Before the overhaul, Dr. Pov estimates that only 40 children came to his hospital every month. The hospital improvements have helped not only children with HIV, but all sick children. Today, he says that the number of patients has increased more than five times – to 200 or even 300 per month during dengue season. Mortality rates at the hospital decreased also after the staff were informed about the best way to care for malnourished children, Dr. Pov adds.

Reducing child mortality

Under Dr. Pov’s leadership, the children’s ward of Battambang’s hospital began holding staff meetings to address each mortality case – “to discuss why it happened and, if some practice was not correct, to not make the same mistake again.”                                       

These changes encouraged more parents to begin bringing their children here. Malnutrition is one of the major complications of HIV/AIDS infection but Dr Pov says mortality rates at the hospital decreased after the staff were informed about the best way to care for malnourished children.

According to Dr. Pov, “Before, malnourished children were [only] treated with IV solution… Before 2009, we didn’t have the proper guidelines on treating malnourished children.”

UNICEF therefore worked with the government to include in the Cambodia Ministry of Health National Nutrition Strategy, the treatment for child wasting and to ensure that national guidelines and training materials were available for all hospitals, health centres, and communities.
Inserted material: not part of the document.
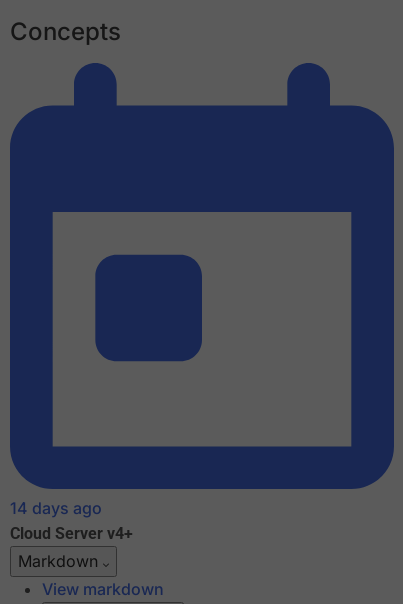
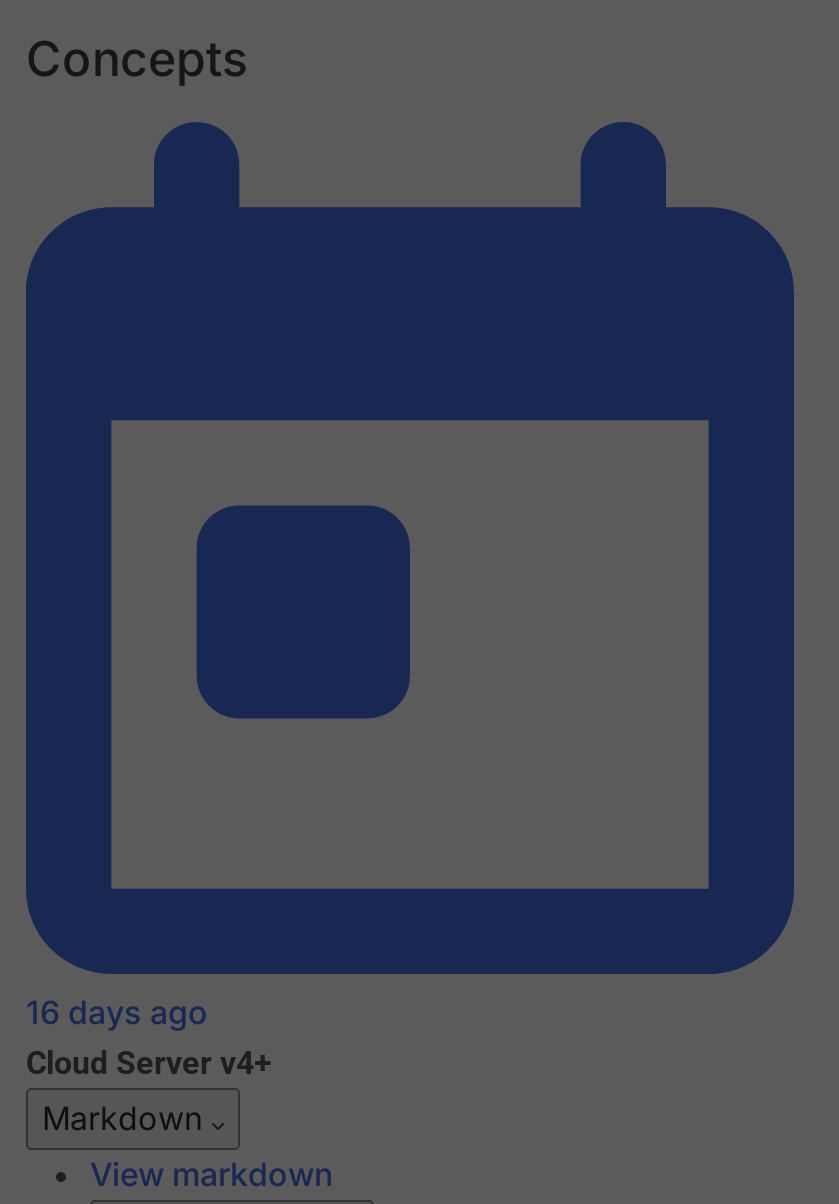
- 14 days ago
+ 16 days ago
Funding from the French Committee for UNICEF has contributed to the establishment of a better system for staff training and supervision and as a result, strengthened the screening and treatment of severely malnourished children; expanded the quality of opportunistic treatment and antiretroviral therapy; and contributed to the earlier initiation of treatment for infected children, including care for severely malnourished children.

Now, with supplies provided by UNICEF, children admitted with severe malnutrition receive specialized treatment with therapeutic food, which has been shown to significantly reduce mortality. A kitchen recently built at the Battambang hospital for the preparation of therapeutic food is also used to teach the parents of malnourished children how to make nutritious meals at home to sustain their children’s recovery following discharge from hospital and help prevent relapse.

As Dr. Pov stopped to visit 6-year-old patient Heng Sophorn, the girl’s grandfather Prom Sat said today’s hospital is much different from the way he remembers it ten years ago. “Before, there were no beds, no electricity, no ceiling fans, and no running water,” he said, adding that, “Before, the patients had to buy medicine from outside, but now there is enough here.”